The charge and conviction under section 6 are based upon section 5. What is
punishable under section 6 is the removal. The plaint, evidence, and judgment
refer to the collection of coral by the accused.
Moreover, the removal must be the taking away of sand, coral, &c, from the area
or spot to a place outside such area or spot. Otherwise, every step taken by a
person walking on the seashore of such area or spot will be an offence, because
a certain quantity of sand is displaced or dislodged from its position.
Further, the evidence is vague and meagre. There is no legal proof that the spot
is a prohibited one, and the Government Agent has no power to prohibit the
removal of coral from the bed of the sea. Only the Governor may do so.

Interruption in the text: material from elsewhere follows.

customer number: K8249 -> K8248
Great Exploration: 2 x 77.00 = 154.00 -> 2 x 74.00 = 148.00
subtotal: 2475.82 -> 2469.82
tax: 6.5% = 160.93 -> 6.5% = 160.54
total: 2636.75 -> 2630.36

Basnayake, C.C., for respondent.-The conviction is under section 6, and
therefore the accused must be deemed to have been punished for the removal.
Collection of coral is tantamount to a removal of coral within the meaning of
the Ordinance. It is not necessary that the substance should be removed to a
place outside the area as long as its position is shifted. (See section 7.)

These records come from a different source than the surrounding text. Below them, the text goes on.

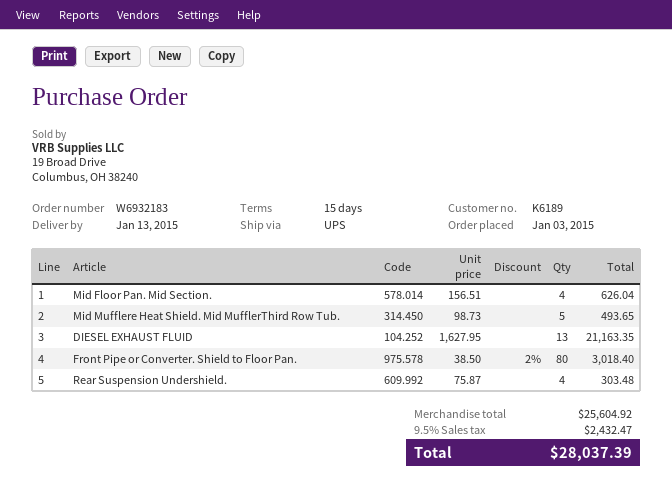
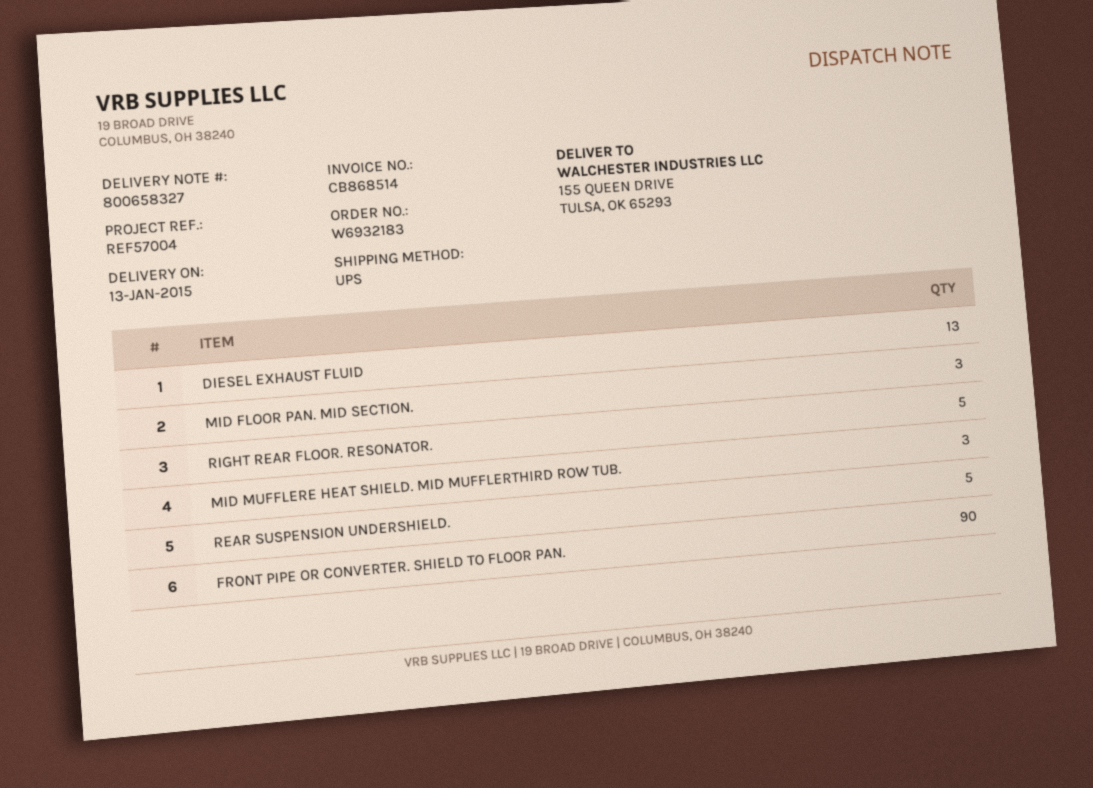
Mid Floor Pan. Mid Section.: 4 -> 3
Mid Mufflere Heat Shield. Mid MufflerThird Row Tub.: 5 -> 3
Front Pipe or Converter. Shield to Floor Pan.: 80 -> 90
Rear Suspension Undershield.: 4 -> 5
RIGHT REAR FLOOR. RESONATOR.: none -> 5

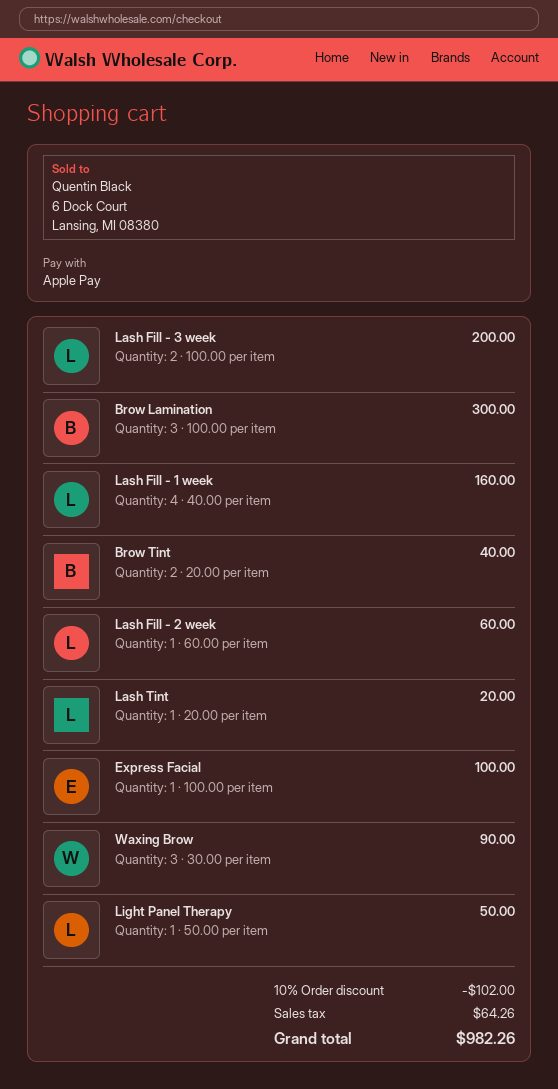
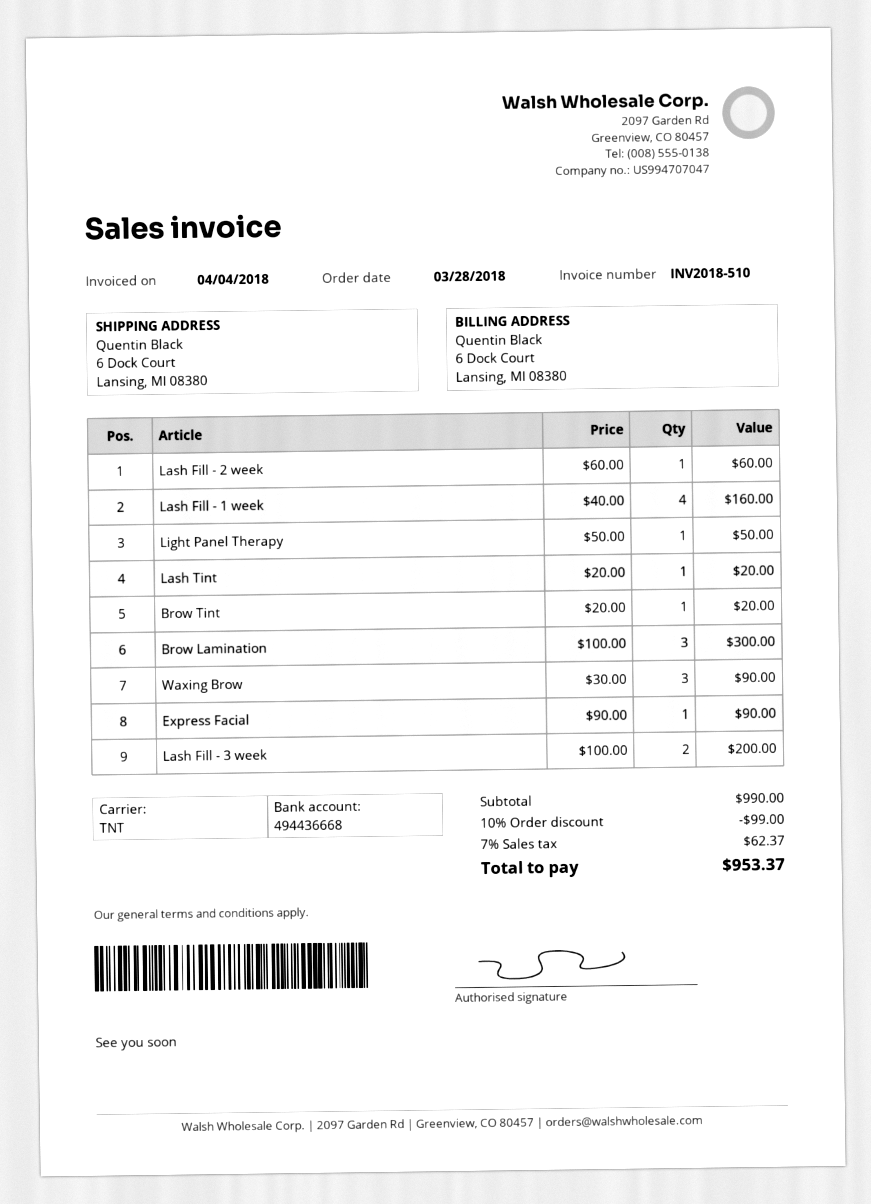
Brow Tint: 2 x 20.00 = 40.00 -> 1 x 20.00 = 20.00
Express Facial: 1 x 100.00 = 100.00 -> 1 x 90.00 = 90.00
discount: 10% = 102.00 -> 10% = 99.00
tax: 64.26 -> 62.37
total: 982.26 -> 953.37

The Police Headman says orally that the area is a proclaimed one.
Counsel also referred to Karunaratne v. Boteju.1[1 7 N.L.R. 127.]
December 18, 1928. SCHNEIDER J.-
Counsel for the appellant based his argument of this appeal on the assumption
that the conviction was for the removal of coral in contravention of a
prohibition under section 3 of the Seashore Protection Ordinance, 1911 (No. 12
of 1911). But in fact the conviction is not for a removal, as I shall presently
point out. He . submitted two objections to the conviction. He contended first
that the removal contemplated in the Ordinance is a removal or transporting from
within a proclaimed (section 3) or prohibited (section 5) area to a place
outside such area, and that there was no evidence of any such removal.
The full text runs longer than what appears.